On 4 Okt., 17:00, "GT" <ContactGT_remove...@xxxxxxxxxxx> wrote:
".rhavin grobert" <cl...@xxxxxxxx> wrote in message
On 4 Okt., 16:24, "GT" <ContactGT_remove...@xxxxxxxxxxx> wrote:
What do you mean by the number might be below double granularity on
the
computer? What can I do about this?

your computer stores floatingpoints (float, double, long double) in a
format like

[sign][exponent][fraction]. that means that it can distinguish
between
0.0000003 and 0.0000004 but perhaps not between 700000.0000003 and
700000.0000004. on the other hand, it can handle numbers up to
3.4028235*(10^38) for a 32-bit floating point variable.

But if the computer stores numbers in this format, then why does it add
an
extra digit on the end that it can't handle and more importantly - how
do
I
stop it from adding the extra digit on the end?

it doesnt "add" it.

If you do...
int a = 1.34;

and then look into the memory at &a you'll find a "1", because the
compiler does a

int a = (int) 1.34; => int a = 1;

because the constant is first cast into the appropriate value (1 for
int, because granuarlity of int is 1) and then moved into memory at
&a. For doubles, thats the same. But doubles have granuarlity
antiproportional to absolute (unsigned) size. You can imagine it as a
"floating point" in decimals: guess you have (for example) 10 digits,
a sign (on= + /off = -) and something that states: put decimal point
here...

if you do a = 0.123456789, then it would be printed as 0.123456789, if
you do a = 0.1234567895 than it would be also printet as 0.123456789
because you're below granuarlity.

if you do a a = 1234567890 ten wit will be printed as 1234567890, if
you substact 0.4 then you're below granuarlity and may get 1234567890
or 1234567889 depending on your system.

I understand, but how do I stop the computer from working outwith its
granularity?
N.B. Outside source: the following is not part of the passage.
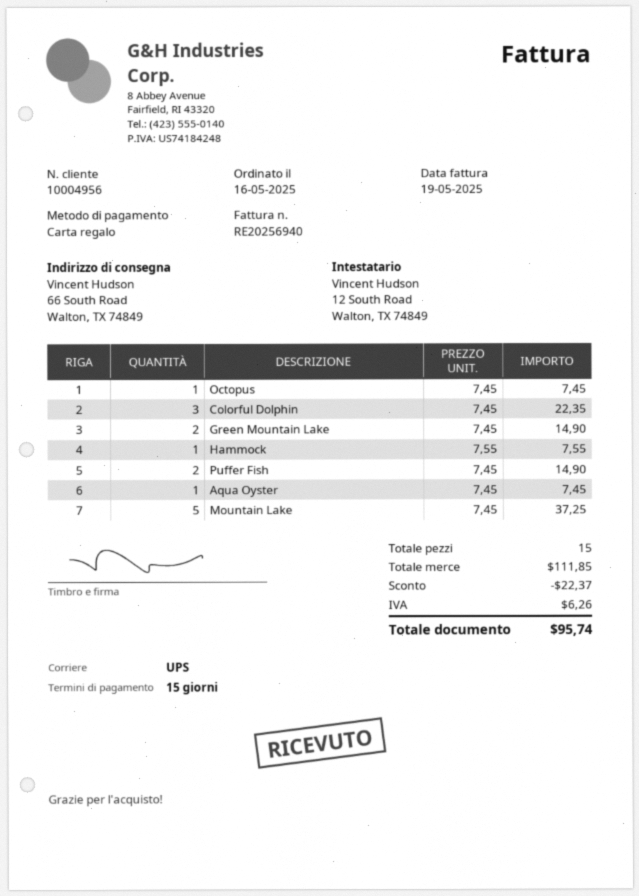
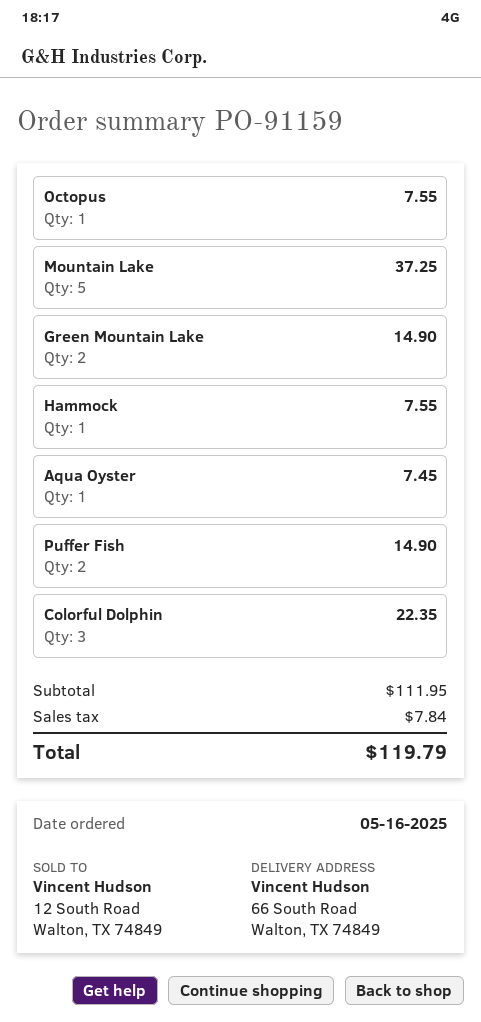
Octopus: 1 for 7.45 -> 1 for 7.55
subtotal: 111.85 -> 111.95
discount: 22.37 -> none
tax: 6.26 -> 7.84
total: 95.74 -> 119.79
I understand that there are a finite number of digits in a
double, plus a sign, plus an exponent, but why does the computer display
an
extra digit? I asked the computer to do 25/30 and store the answer as a
double. The answer is 0.8333333. The computer should surely only store as
many of the trailing 3s as it has space for. If it has 8 digits, then it
should store 0.83333333, but instead it shows a 7 as the last digit. This
isn't a rounding error, this is just wrong. How do I stop it from
showing/using the extra digits?

This doesn't even make sense. BY DEFINITION, the computer is forced to
work within the
limits of its physical design. There is no "extra digit" being added; I
have no idea why
you think it is an "extra" digit. It is NOT an "extra" digit, IT IS THE
VALUE THE
COMPUTER HAS! If you ask the computer to print out a floating point
number to maximum
precision, you are going to see the floating point number to its maximum
precision, and
the number you are seeing is the ACTUAL, PRECISE VALUE THAT IS STORED IN
THE COMPUTER.
That value is NOT 0.833,333,333,333,333,3 and it is not
0.833,333,333,333,333,33, it is
0.833,333,333,333,333,37. There is *NO* "extra" digit. This IS the value
that was
computed. (Note that I put , separators in so you can count the digits!).
There is
absolutely NO way you can represent 0.833,333,333,333,333,33 in 64-bit
IEEE 754 floating
point.

You can represent
0.833,333,333,333,333,26
which is represented as the 64-bit hexadecimal number
0xAAAAAAAAAAAAA
and you can represent
0.833,333,333,333,333,37
which is represented as the 64-bit hexadecimal number
0xAAAAAAAAAAAAB

Note that these differ by 1 bit in the low-order position. There are no
other
representations possible, and in particular, you cannot possibly find a
bit pattern that
represents
0.833,333,333,333,333,33

You obviously asked to display the value to maximum decimal places. If
you want to see
fewer decimal places, you would ask it to show the value to fewer decimal
places. You
obviously did not do this, so you get to see the entire value

[snip]

Please read the rest of the thread before jumping on the 'attack the OP'
bandwagon. This 0.83(r) number is not being displayed. I was always taught
to do my calculations to as many decimal places as possible, then only do
rounding at the last (display) stage, so my final calculations are rounded
to 0, 1 or 2 decimal places.

This 0.83(r) number the first step in a series of basic mathematics
calculations. The accuracy (not precision) of this number is relied on in
later calculations and in one example one number was subtracted from another
number and the result should have been zero. In actual fact, the PC
stored -0.00000000000007 (with the appropriate number of zeros).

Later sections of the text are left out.